Copying exactly, give the lines in the material below from the one with "- Данная работа" to the one with "Данная работа посвящена", ends included, and nothing besides.

Start of Excerpted data

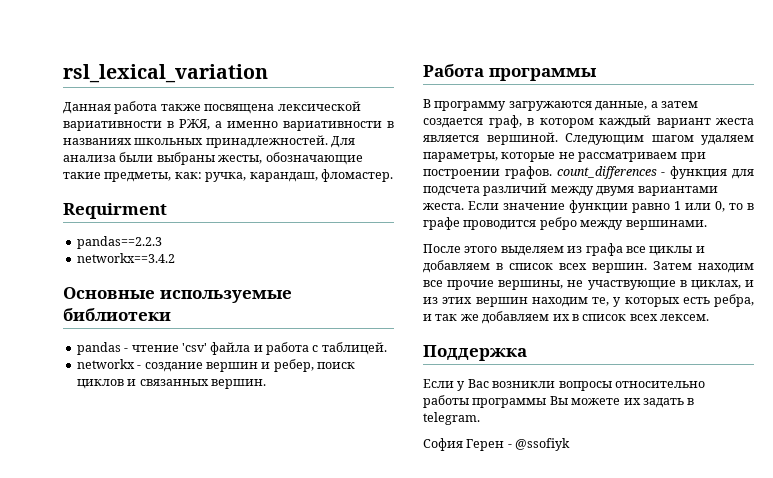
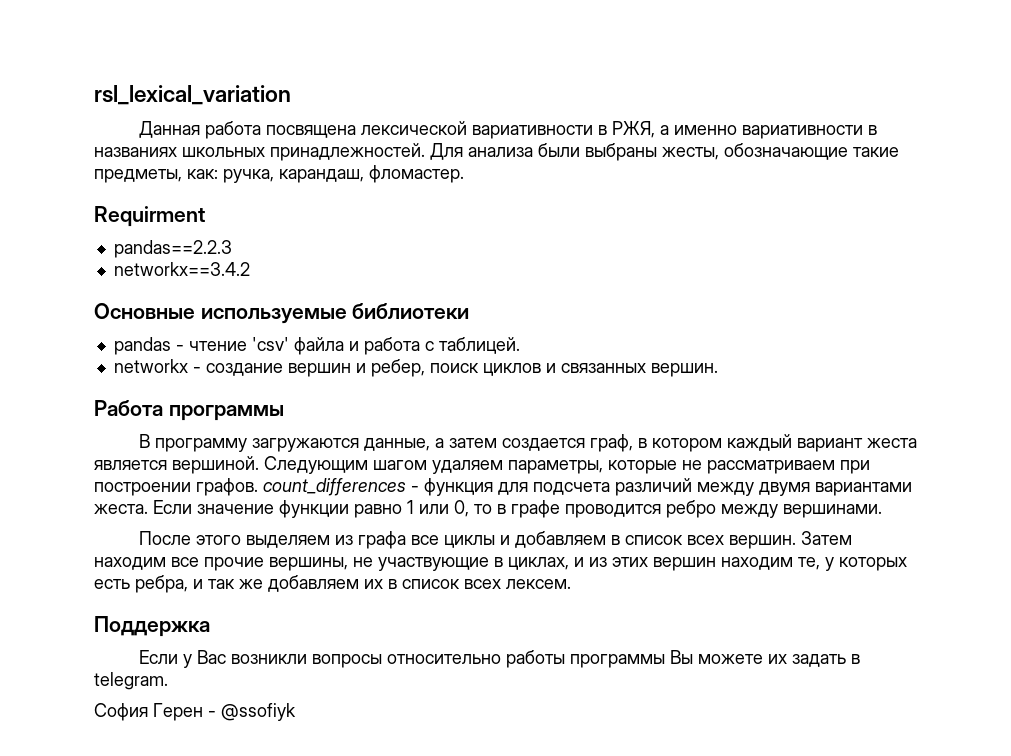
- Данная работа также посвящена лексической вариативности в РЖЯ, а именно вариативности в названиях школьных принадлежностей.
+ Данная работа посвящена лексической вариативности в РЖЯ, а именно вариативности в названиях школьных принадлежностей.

End of Excerpted data
Start of Excerpted data

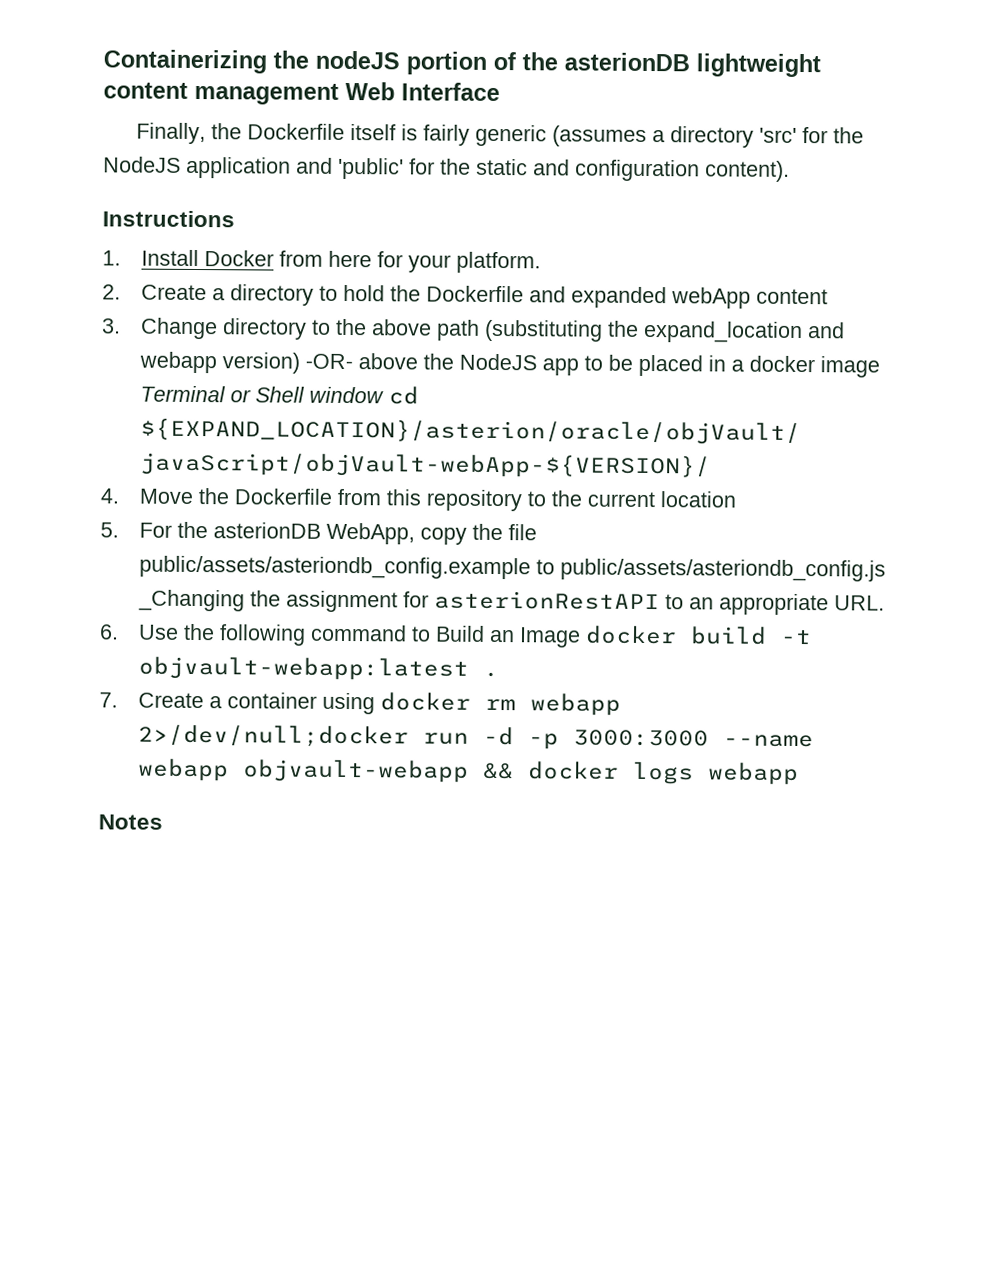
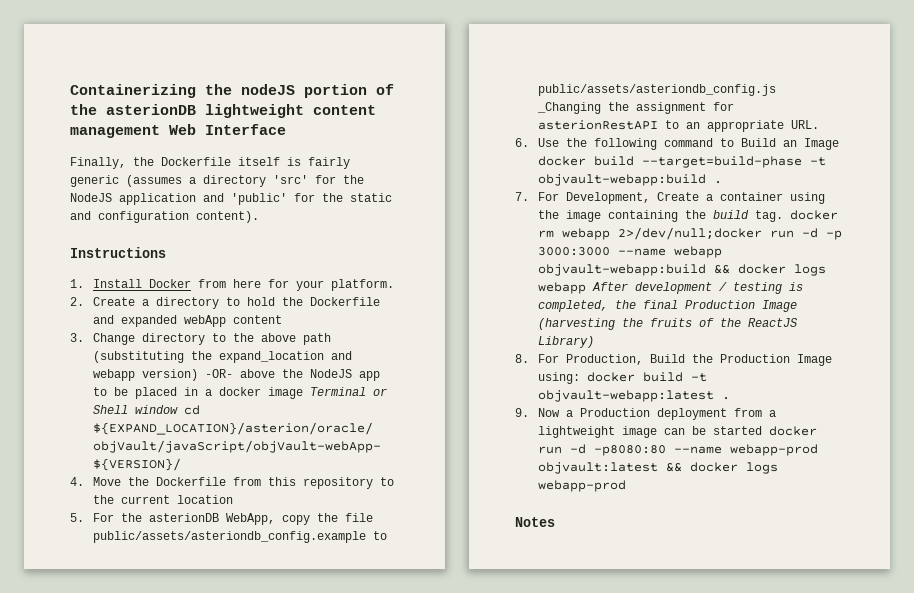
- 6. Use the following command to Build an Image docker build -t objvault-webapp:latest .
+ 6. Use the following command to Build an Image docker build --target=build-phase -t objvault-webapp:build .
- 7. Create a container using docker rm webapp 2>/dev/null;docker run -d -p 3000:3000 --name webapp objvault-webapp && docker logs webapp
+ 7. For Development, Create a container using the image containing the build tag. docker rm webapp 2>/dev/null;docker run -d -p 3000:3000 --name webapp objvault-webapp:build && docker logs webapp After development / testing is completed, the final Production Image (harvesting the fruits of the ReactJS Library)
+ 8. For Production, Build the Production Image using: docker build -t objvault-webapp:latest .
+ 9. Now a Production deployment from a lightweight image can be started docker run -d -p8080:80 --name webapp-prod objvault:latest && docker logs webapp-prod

End of Excerpted data
Start of Excerpted data

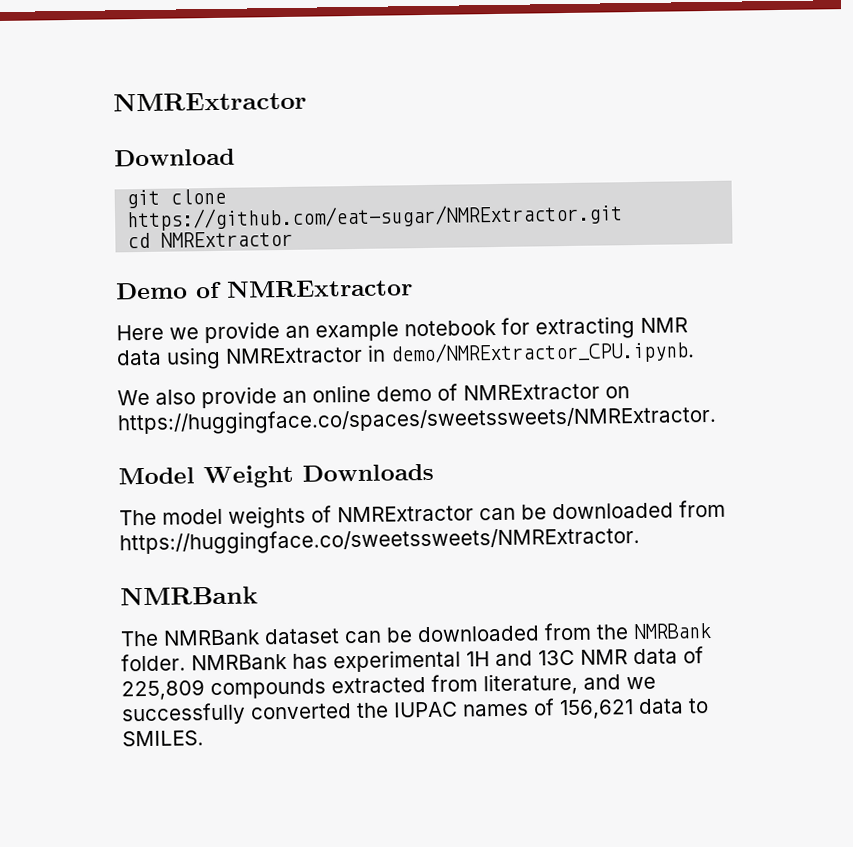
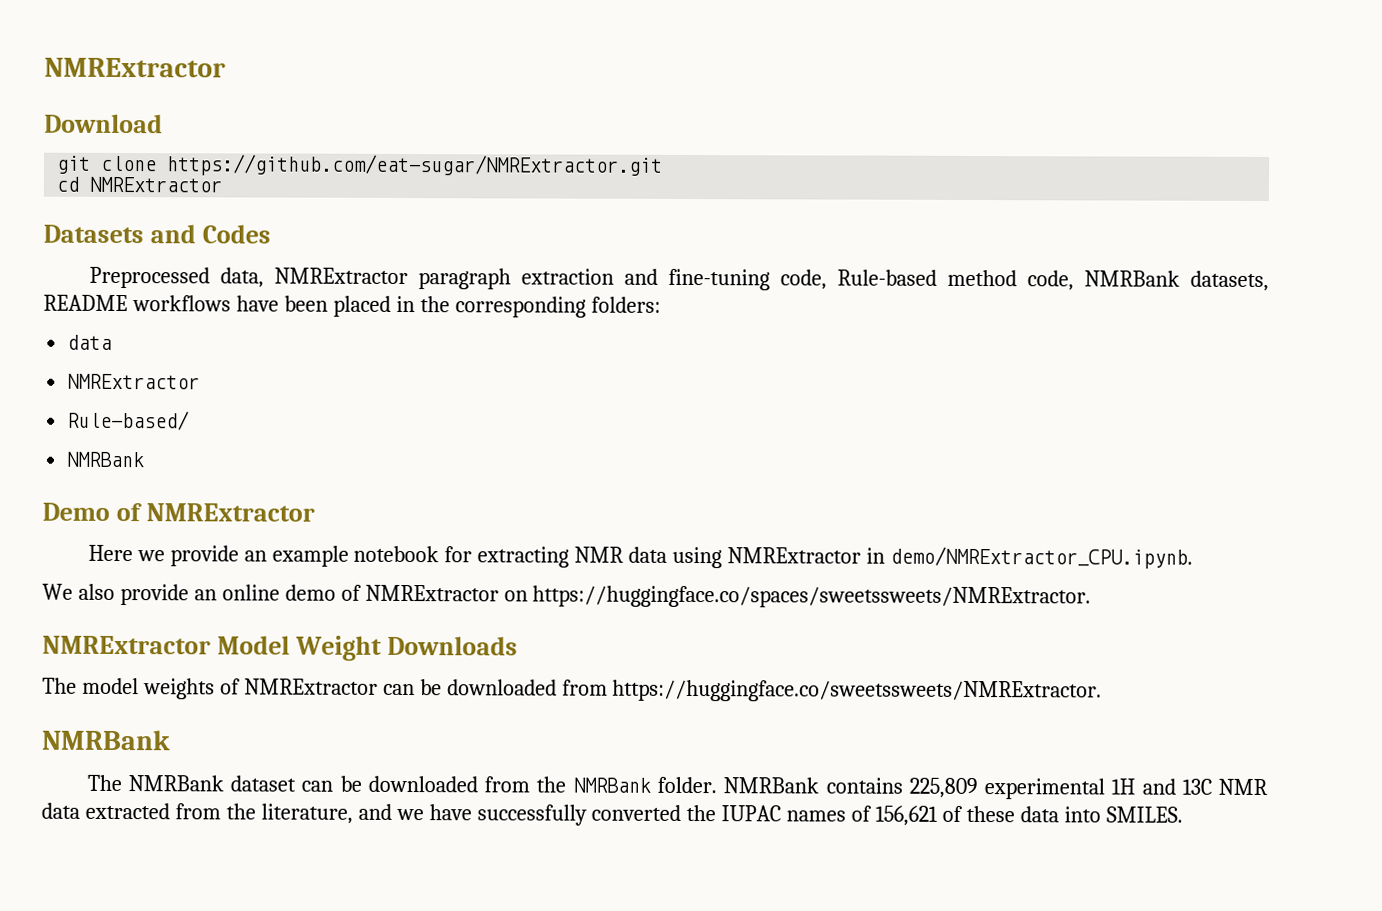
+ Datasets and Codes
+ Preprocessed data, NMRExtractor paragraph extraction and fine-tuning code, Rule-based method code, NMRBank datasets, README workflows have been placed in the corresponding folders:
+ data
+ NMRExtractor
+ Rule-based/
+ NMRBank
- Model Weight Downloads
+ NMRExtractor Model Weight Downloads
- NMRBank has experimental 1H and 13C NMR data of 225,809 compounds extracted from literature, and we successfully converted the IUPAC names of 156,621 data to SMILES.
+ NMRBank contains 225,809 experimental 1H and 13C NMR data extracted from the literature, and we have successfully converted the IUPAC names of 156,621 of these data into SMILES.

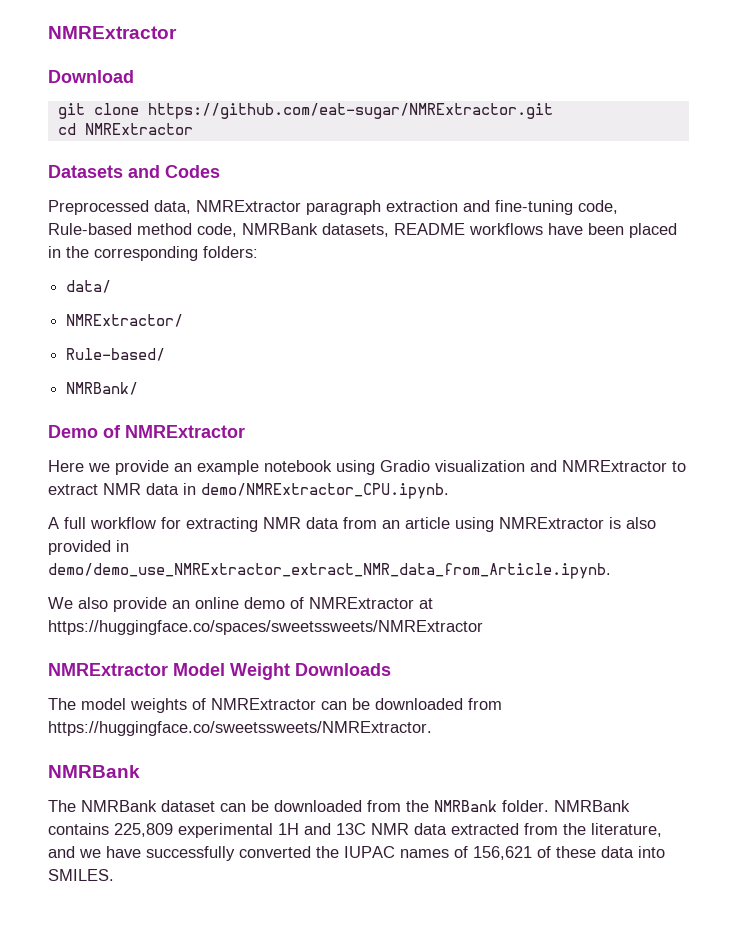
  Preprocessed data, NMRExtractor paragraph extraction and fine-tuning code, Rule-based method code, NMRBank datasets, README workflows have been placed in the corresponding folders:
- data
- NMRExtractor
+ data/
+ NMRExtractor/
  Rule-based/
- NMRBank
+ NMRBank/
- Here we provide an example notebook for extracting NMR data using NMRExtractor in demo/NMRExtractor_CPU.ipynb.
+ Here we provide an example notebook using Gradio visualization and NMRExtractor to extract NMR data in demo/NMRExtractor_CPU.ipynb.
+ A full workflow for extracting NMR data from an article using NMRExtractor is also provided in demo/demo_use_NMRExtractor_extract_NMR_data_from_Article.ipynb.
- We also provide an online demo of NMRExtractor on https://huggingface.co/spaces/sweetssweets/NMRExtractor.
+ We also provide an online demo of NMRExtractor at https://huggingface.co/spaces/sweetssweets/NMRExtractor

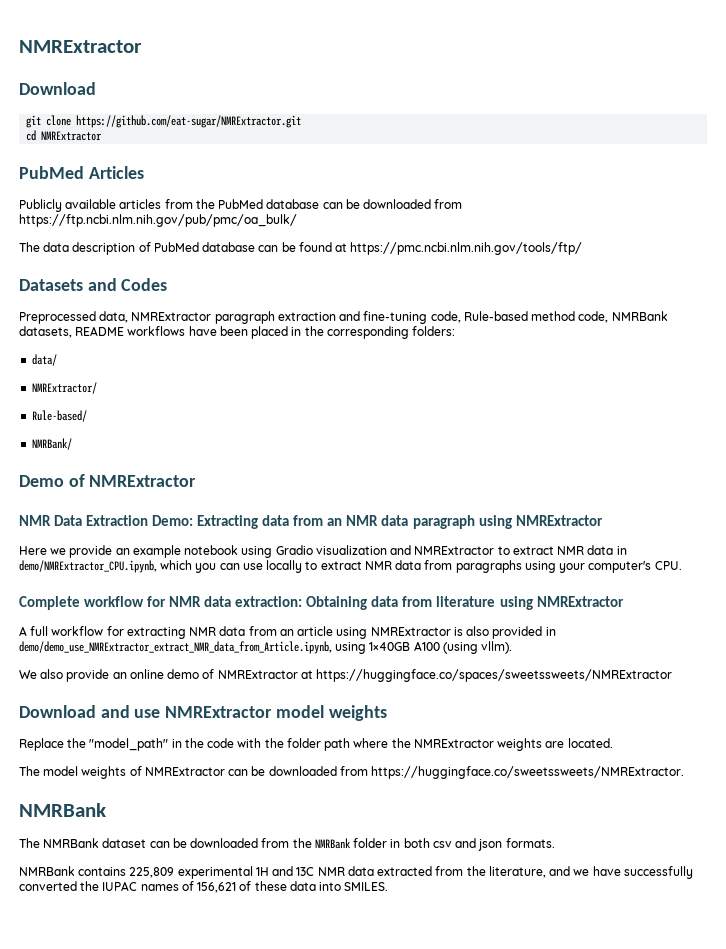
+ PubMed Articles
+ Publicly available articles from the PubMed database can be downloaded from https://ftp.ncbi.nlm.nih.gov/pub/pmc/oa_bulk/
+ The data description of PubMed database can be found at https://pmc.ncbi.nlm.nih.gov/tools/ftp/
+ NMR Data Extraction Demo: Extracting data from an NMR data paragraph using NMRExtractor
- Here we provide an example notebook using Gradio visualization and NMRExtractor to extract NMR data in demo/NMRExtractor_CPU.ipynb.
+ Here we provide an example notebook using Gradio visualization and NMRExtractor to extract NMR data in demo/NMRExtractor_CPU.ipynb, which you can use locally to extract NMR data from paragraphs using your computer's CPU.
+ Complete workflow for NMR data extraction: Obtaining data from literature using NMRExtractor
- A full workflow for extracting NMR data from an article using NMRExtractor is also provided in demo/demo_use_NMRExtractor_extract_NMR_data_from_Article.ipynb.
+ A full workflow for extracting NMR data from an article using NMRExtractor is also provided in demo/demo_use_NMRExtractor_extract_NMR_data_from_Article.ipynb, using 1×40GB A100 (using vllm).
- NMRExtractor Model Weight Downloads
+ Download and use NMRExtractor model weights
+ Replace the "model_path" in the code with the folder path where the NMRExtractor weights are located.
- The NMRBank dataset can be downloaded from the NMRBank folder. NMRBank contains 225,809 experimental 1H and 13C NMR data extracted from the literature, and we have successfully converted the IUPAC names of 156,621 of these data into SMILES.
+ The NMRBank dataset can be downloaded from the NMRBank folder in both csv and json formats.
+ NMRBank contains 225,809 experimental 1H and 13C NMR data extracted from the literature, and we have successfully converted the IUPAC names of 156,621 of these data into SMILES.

End of Excerpted data

- Task output -
- Данная работа также посвящена лексической вариативности в РЖЯ, а именно вариативности в названиях школьных принадлежностей.
+ Данная работа посвящена лексической вариативности в РЖЯ, а именно вариативности в названиях школьных принадлежностей.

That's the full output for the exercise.